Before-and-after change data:
##############################
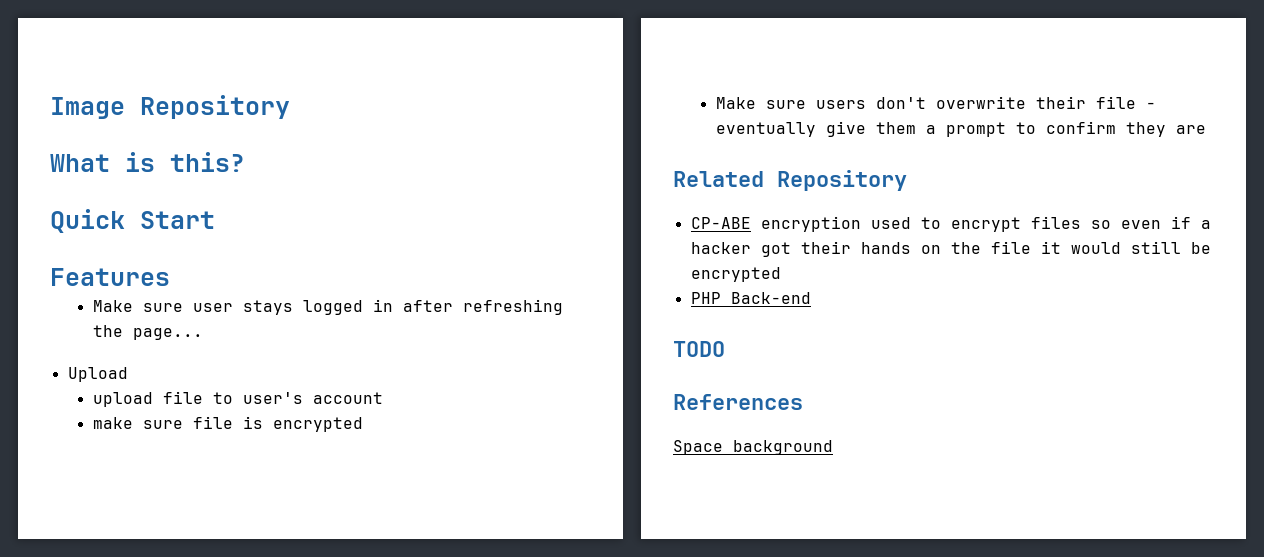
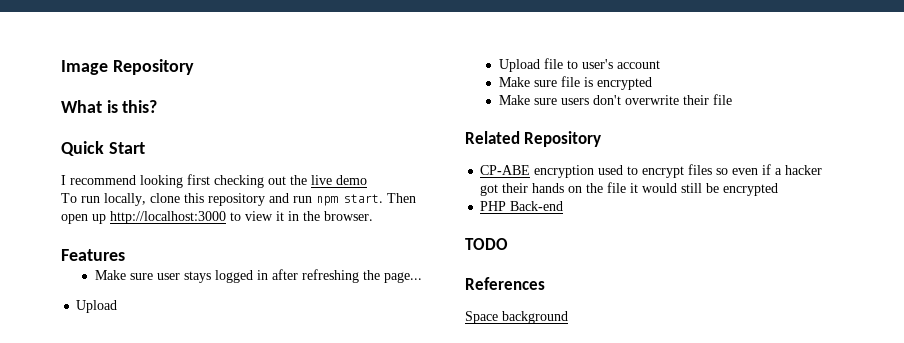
+ I recommend looking first checking out the live demo
+ To run locally, clone this repository and run npm start. Then open up http://localhost:3000 to view it in the browser.
- upload file to user's account
+ Upload file to user's account
- make sure file is encrypted
+ Make sure file is encrypted
- Make sure users don't overwrite their file - eventually give them a prompt to confirm they are
+ Make sure users don't overwrite their file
##############################
Exercise goal: Number of lines above containing "account": state it and nothing else.

Output below: 2